The Bank of Japan is widely expected to keep interest rates steady at the end of its 2-day meeting ending on June 14, 2024.

Kazuhiro Nogi | AFP | Getty Images

Kathy Lien, managing director of FX strategy at BK Asset Management, said the unwinding of yen carry trades is expected to continue in September, raising the risk of another large-scale sell-off.

In an interview with CNBC “Squawk Box AsiaOn Monday, Lane predicted that downward trends in U.S. Treasury yields and the dollar would continue to push the yen higher.

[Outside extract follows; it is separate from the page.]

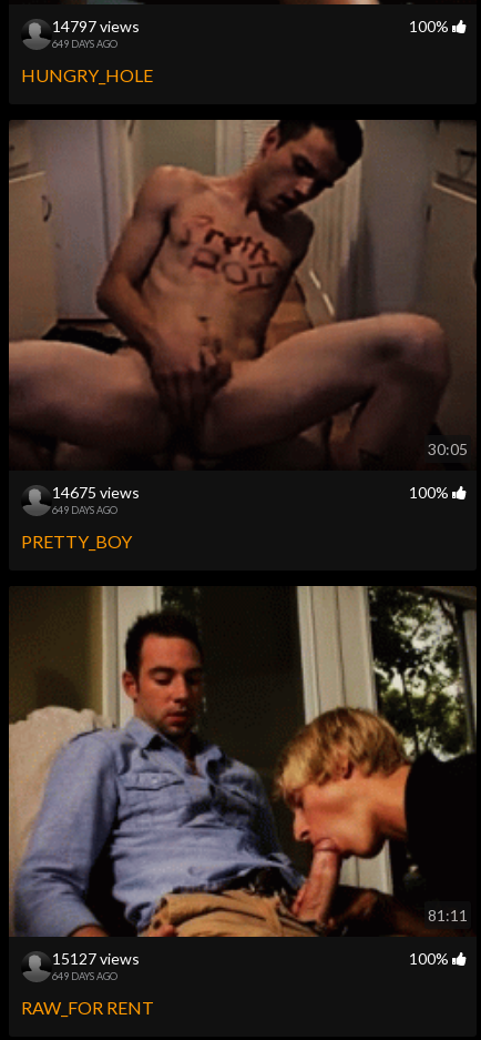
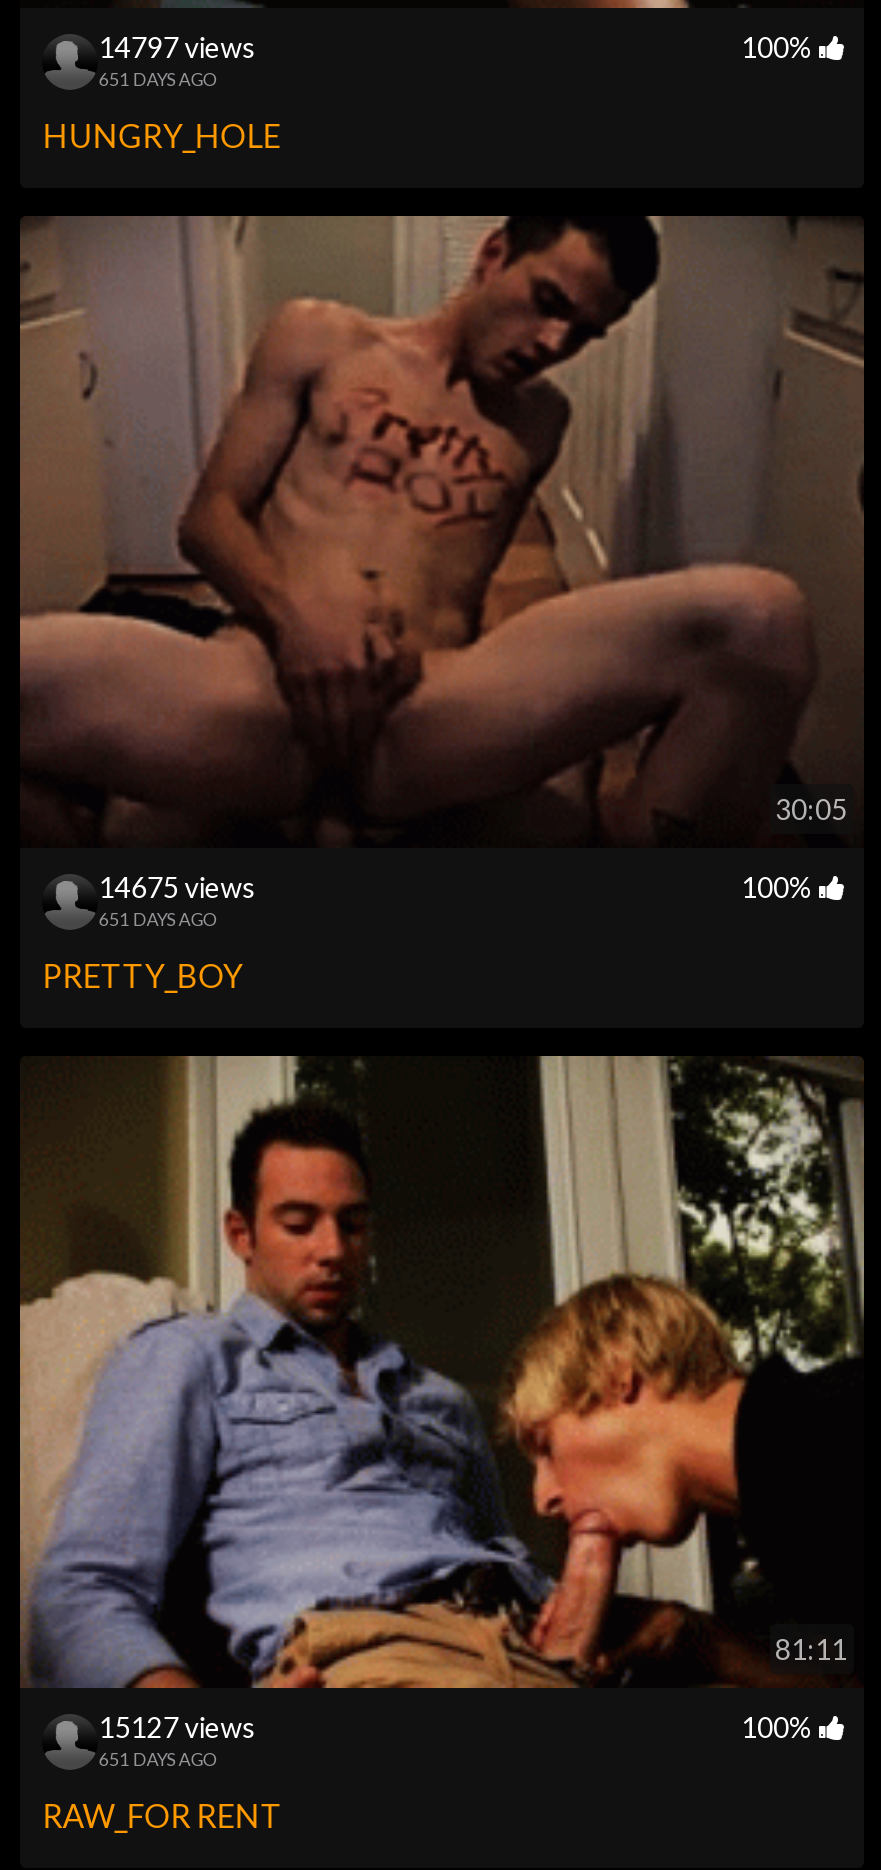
[52,38,118,50] 649 DAYS AGO -> [98,68,216,90] 651 DAYS AGO
[52,504,118,516] 649 DAYS AGO -> [98,908,216,930] 651 DAYS AGO
[52,970,118,982] 649 DAYS AGO -> [98,1748,216,1770] 651 DAYS AGO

“We’re already seeing risk aversion across financial markets, which will lead to continued unwinding of the carry trades we’re already seeing,” Lane said, adding that yen traders will be watching stock prices and taking cues from them. September is typically a volatile month for the stock market.

“If the stock market does sell off significantly, perhaps there will be more aggressive unwinding, like we saw in August,” she said.

A carry trade is the practice in which investors borrow currency at low interest rates and then reinvest those proceeds into higher-yielding assets elsewhere.

Stocks likely to sell off sharply in September as unwinding of yen carry trades continues

“I think I’m thereThere are plenty of places to relaxespecially if you look at how undervalued the yen is. This will change valuations over the next one to two years. There will be spillovers,” Richard Kelly, global head of strategy at TD Securities, told CNBC “European Scream Box”,”last month.

The Japanese yen has become one of the currencies Biggest arbitrage trade The Bank of Japan’s negative interest rates have caused a sharp devaluation of the yen, something the world has never seen before.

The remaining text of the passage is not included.